でも、妹が来る前は私だって愛されていた。
妹が来てから、私はおざなりになった。
私は皆に愛される末娘から、妹を愛する家族の1人でいなければならなくなった。
早く妹が大人になればいいのに。
とっとと王太子でも誰でも良いからどこかへ連れていけば良いのに。
お兄様達は、なるべく嫁に行って欲しくないみたいだけど、私はとっとと行って欲しい。
王太子様、妹への婚約の催促ならいつでもお待ちしてます、何なら今すぐ届けに来てください。
気に入られてからとか、好きになってもらえてからとか、まだるっこしい真似しないで、とっとと職権乱用でも何でもしてうちの妹、王宮で引き取ってください。
私は……この愛され妹が嫌いです。
親から貰った一張羅をケーキで汚してしまった妹に、私は自分のケーキを差し出した。
「ドレスは後で洗って貰えば良いわ。
ほら、ケーキ食べて、元気だして?」
「お姉様は……?」
「私は良いの。
この後、勉強入ってるの忘れてたわ。
後は……お兄様達と楽しんでね?」
作った笑顔を浮かべて庭園を出る。
そう、楽しめば良い。
私は楽しめないから、さっさとお暇するけれど。
さぁ、部屋に戻ったらこっそり買っていたスコーンにクリームでも盛り付けて、本でも読んで楽しもう。
子供……苦手、なんです。
作中の主人公ほど重症ではないですが、近付かれるとうっかり踏みつけそうで怖くなります。
よくなろう物だと愛され幼女とか多いけど、世の中子供嫌いの人間もいるよ、というそれだけの話です。
子供嫌いの人間は自分勝手、心が狭い、そんなマイナスレッテルを貼られる故に、子供嫌いなんて言えずに隠してる人も多いと思います。
主人公もそんな1人です。
特に妹が周りから溺愛されてすぎているせいで、子供嫌いの事実がバレたら死ぬとすら思ってます。
妹はよくいる愛され幼女キャラで、愛らしくて善良で元ドアマットで実は才能にも恵まれているという、愛されて当然と言わんばかりの欲張り特性豪華セットです。

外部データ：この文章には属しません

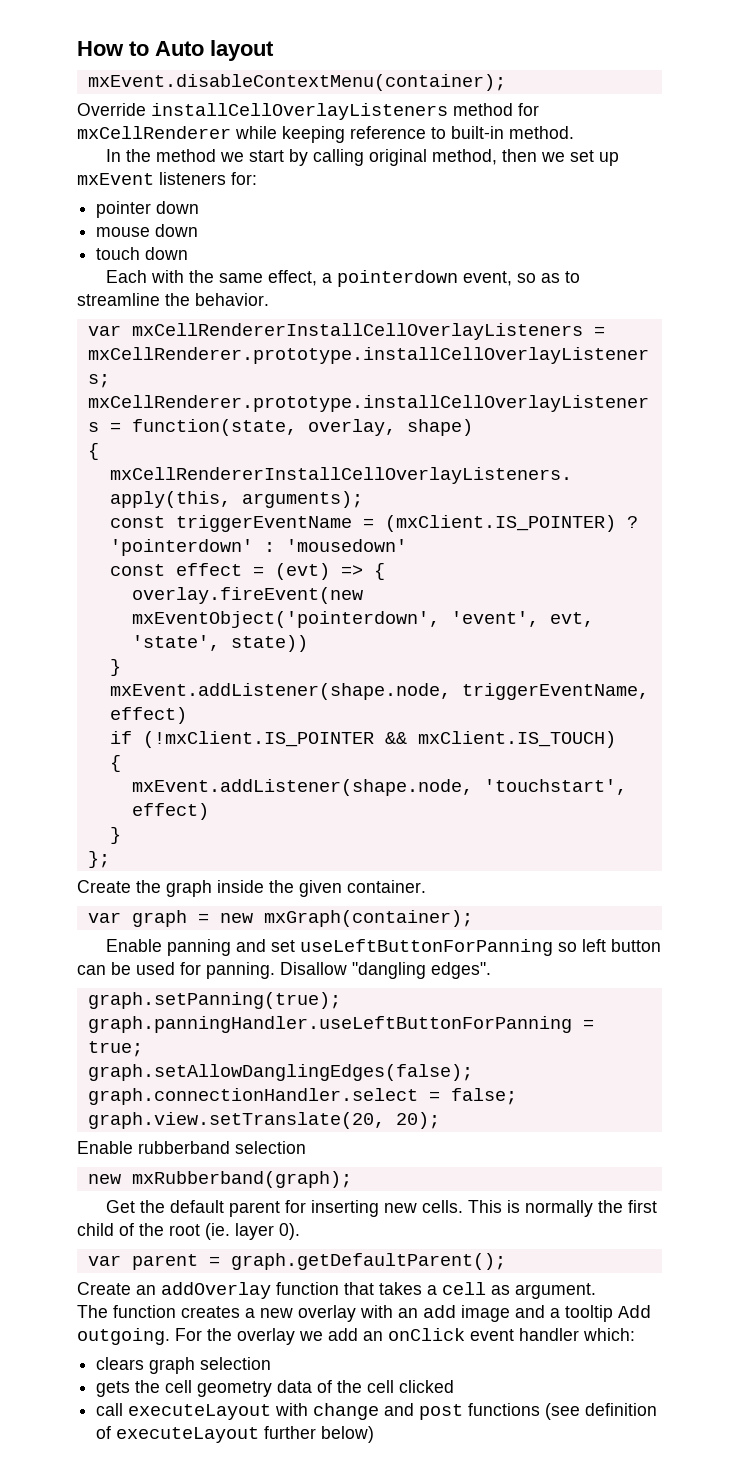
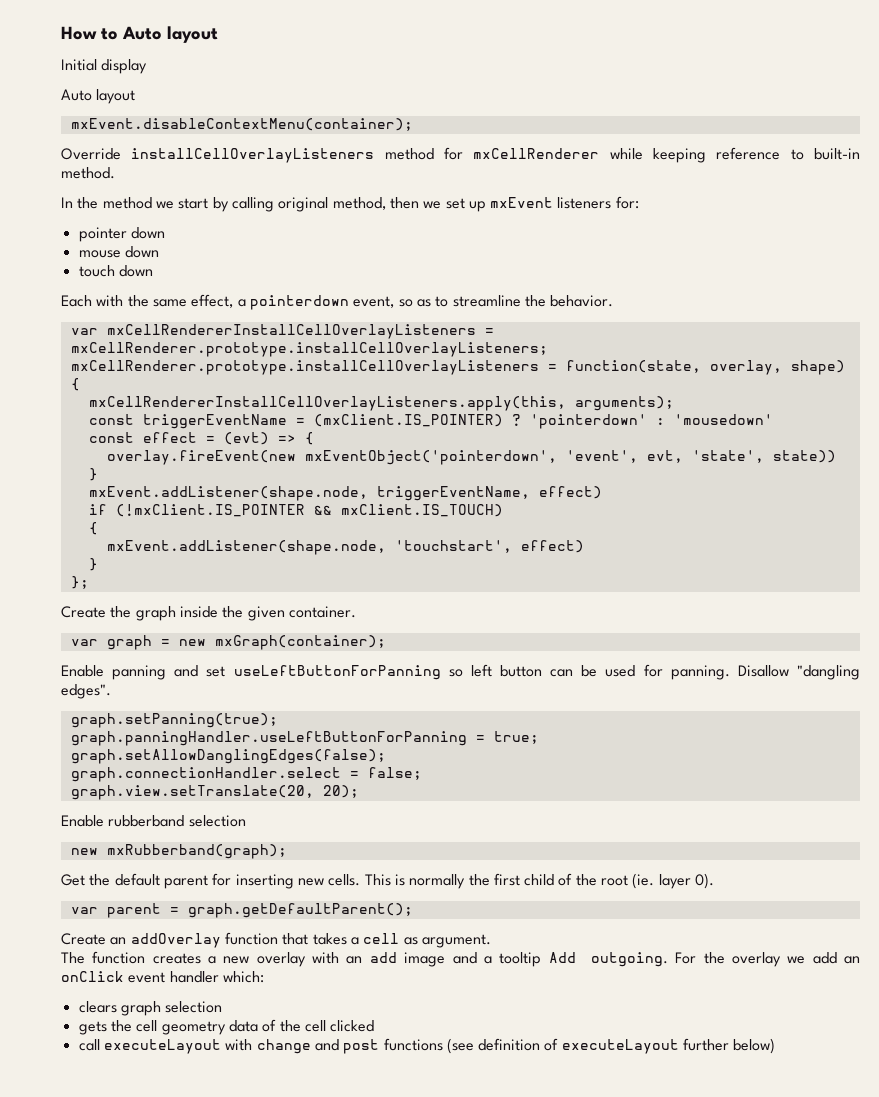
(274, 50) none -> [61,59,148,74] [61,89,136,104] // Initial display // Auto layout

将来は王太子を始めとした数々のイケメンに愛され、お兄様×2もそこに混じりながら逆ハーレム的な展開となるのでしょう。
いつまで経っても中々どの男の下にもいかない妹に業を煮やした主人公は自分がさっさと適当な男と結婚して家を出て行くと思われます。
ついでに、結婚する男は同じ子供嫌いで、跡継ぎはそれなりに育った適当な子供を養子に取って補う事になるかと。